Rent review. Contractual rent review clauses (including RPI-linked, CPI-linked, or fixed-uplift mechanisms) have no effect. Rent can only be increased once in any 12-month period, by the landlord serving a Section 13 notice giving at least two months’ notice. A template that contains a conventional rent review clause is misleading at best and, depending on how it is framed, potentially a breach of the consumer protection rules on unfair terms.
Bidding wars. The landlord cannot accept rent offers above the advertised rent. Clauses that purport to reserve the right to accept higher offers are unenforceable.

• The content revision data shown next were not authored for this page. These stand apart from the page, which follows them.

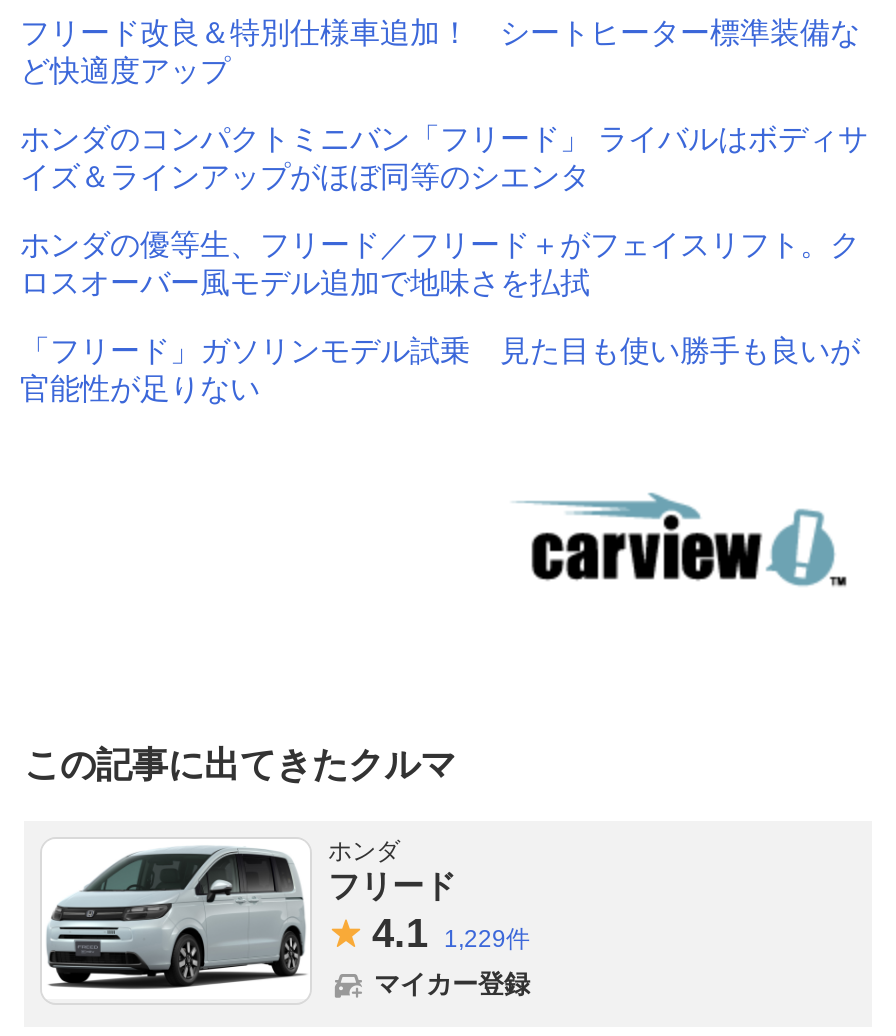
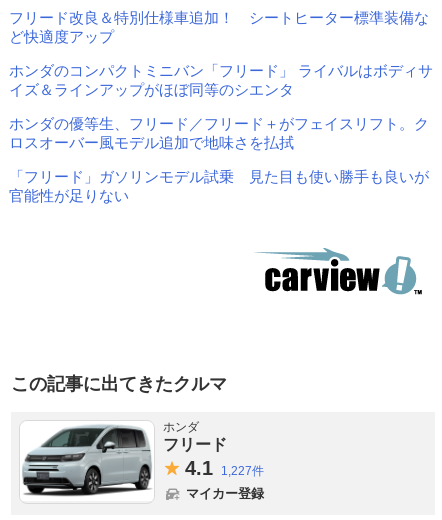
- 4.1 1,229件
+ 4.1 1,227件
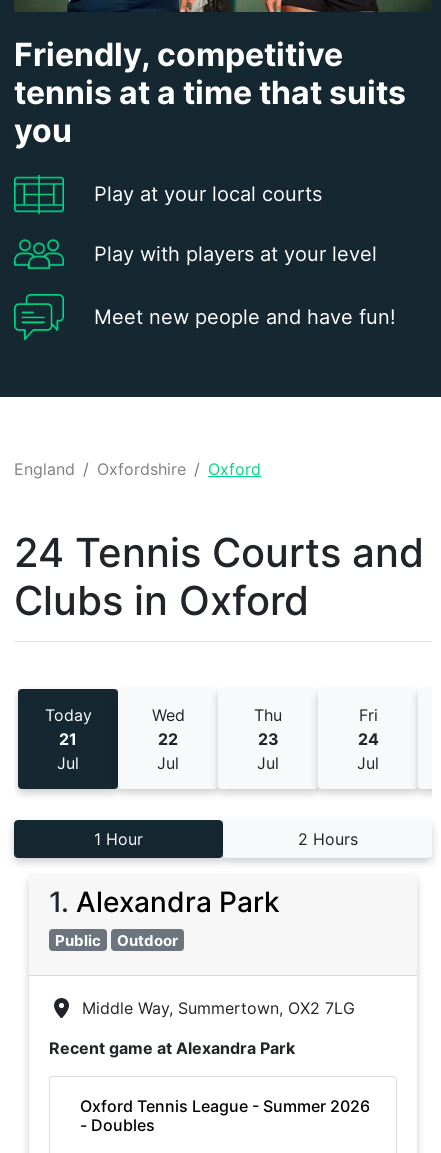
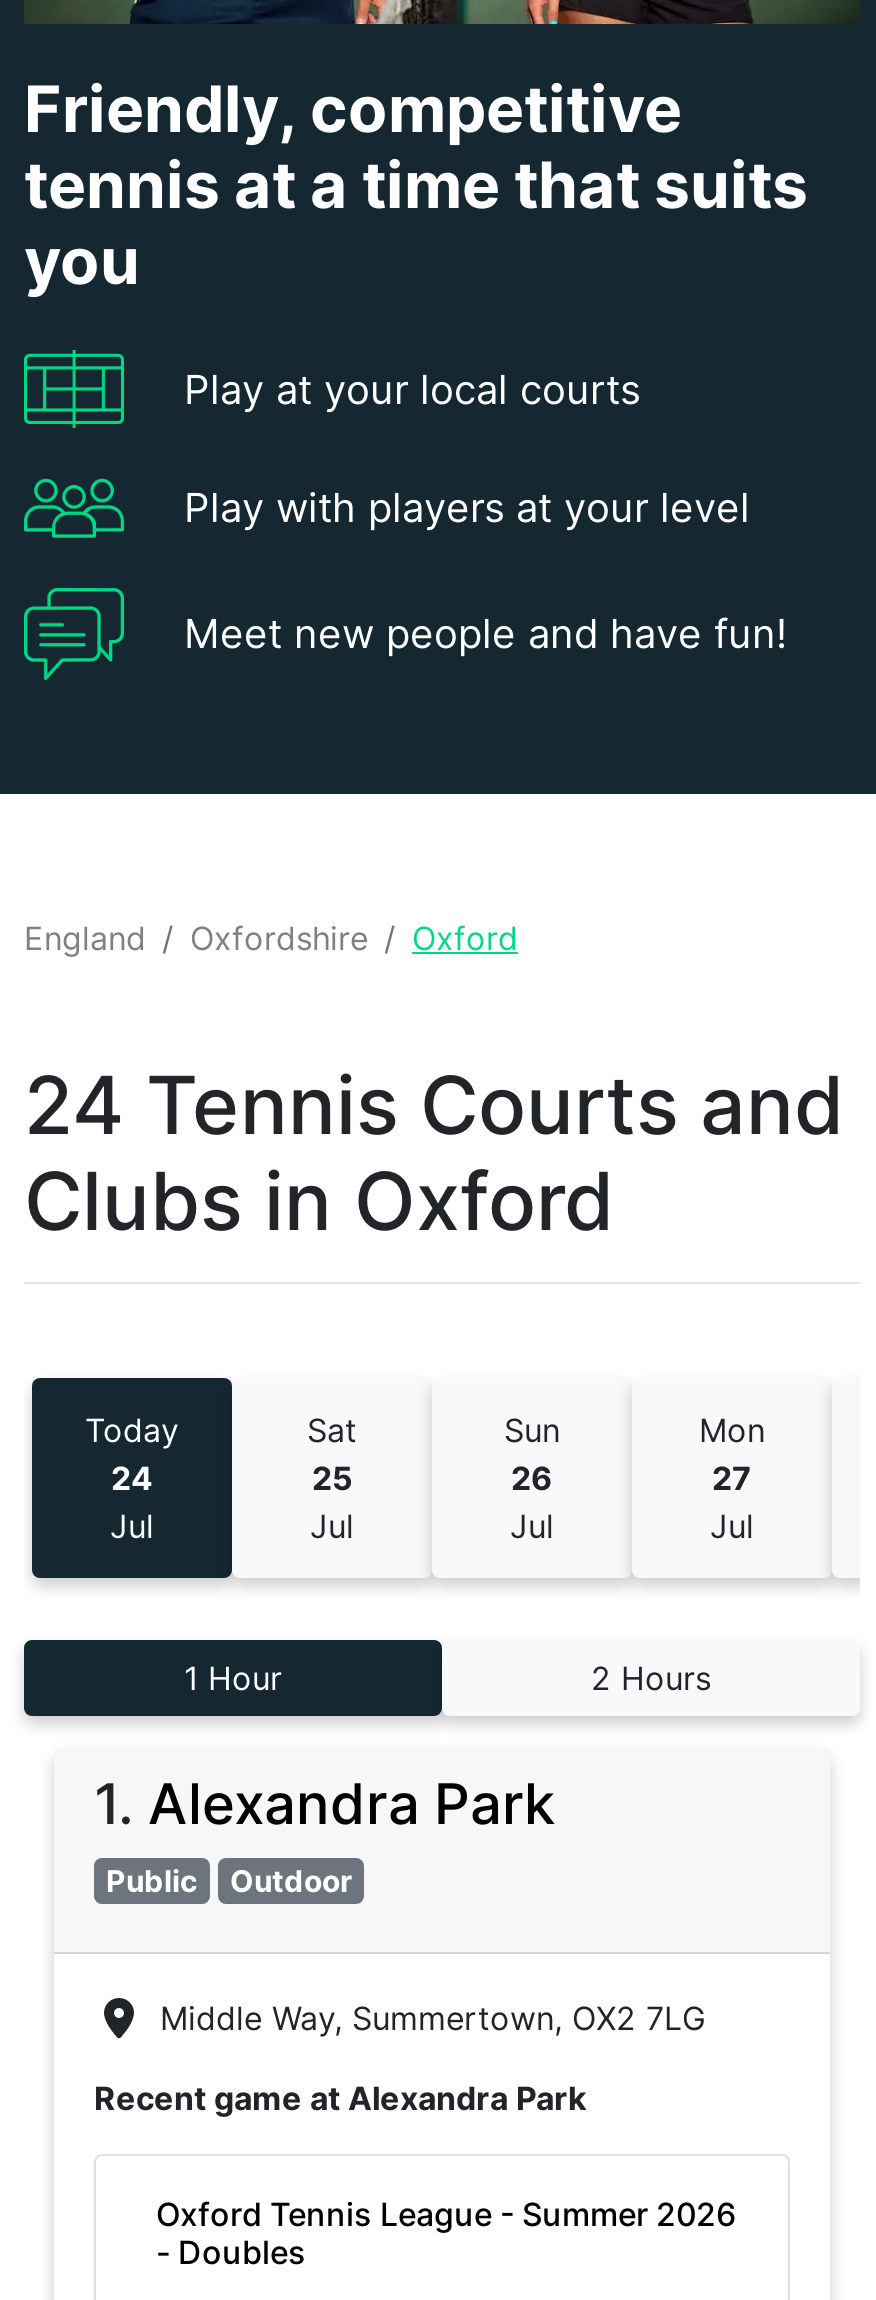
- Wed
- 22
+ Sat
+ 25

- Thu
- 23
+ Sun
+ 26

- Fri
- 24
+ Mon
+ 27

- 21
+ 24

Pets. The tenant has a statutory right to request permission to keep a pet. The landlord must consider the request and can only refuse on reasonable grounds. Blanket “no pets” clauses are of no legal effect in the face of a pet request under the Act.
4. Deposit protection and prescribed information
The deposit protection regime under the Housing Act 2004 continues in full force. The template should record:
- the amount of the deposit (capped at five weeks’ rent, or six weeks’ rent where annual rent is £50,000 or more)
- the scheme into which the deposit will be protected (DPS, MyDeposits, or TDS)
- the timing of protection (within 30 days of receipt)
5. Possession grounds
Because all possession now proceeds under a reformed Section 8, it is sensible (though not strictly mandatory) for the tenancy agreement to set out the grounds on which the landlord may seek possession and the applicable notice periods. This avoids later argument about whether the tenant was aware of the grounds.
6. Compliance documents that must accompany the agreement
The tenancy agreement itself is only part of the compliance picture. At the start of the tenancy, the landlord must also provide:
- a valid Energy Performance Certificate (EPC)
- a current Gas Safety Certificate (where applicable)
- an Electrical Installation Condition Report (EICR), valid for five years
- the How to Rent guide, in its current edition
- deposit protection prescribed information
7. What a compliant template looks like in practice
A well-drafted APT template is substantially shorter than a typical AST because large sections of the old precedent are now either redundant or legally ineffective. The core components are:
- parties and property
- rent, rent period and payment method (no rent review clause)
- deposit details and scheme reference
- written statement of terms (integrated or cross-referenced)
- tenant’s covenants (use, repair, behaviour)
- landlord’s covenants (statutory repairing obligations, quiet enjoyment)
- termination provisions reflecting the statutory position
- possession grounds summary
- pet request procedure
- data protection and service of notices
8. Final word
An assured periodic tenancy agreement is a simpler document than the AST it replaces, but the margin for error is narrower. Several of the most familiar clauses from traditional ASTs are now void by operation of law, and the new compliance regime is enforced by local authorities with substantial civil penalty powers. Templates used from 1 May 2026 onwards should be built from the ground up against the Renters’ Rights Act 2025, not patched from AST precedents.
This article is for general information only and does not constitute legal advice. Landlords with specific concerns about their tenancy documentation should consult a qualified solicitor.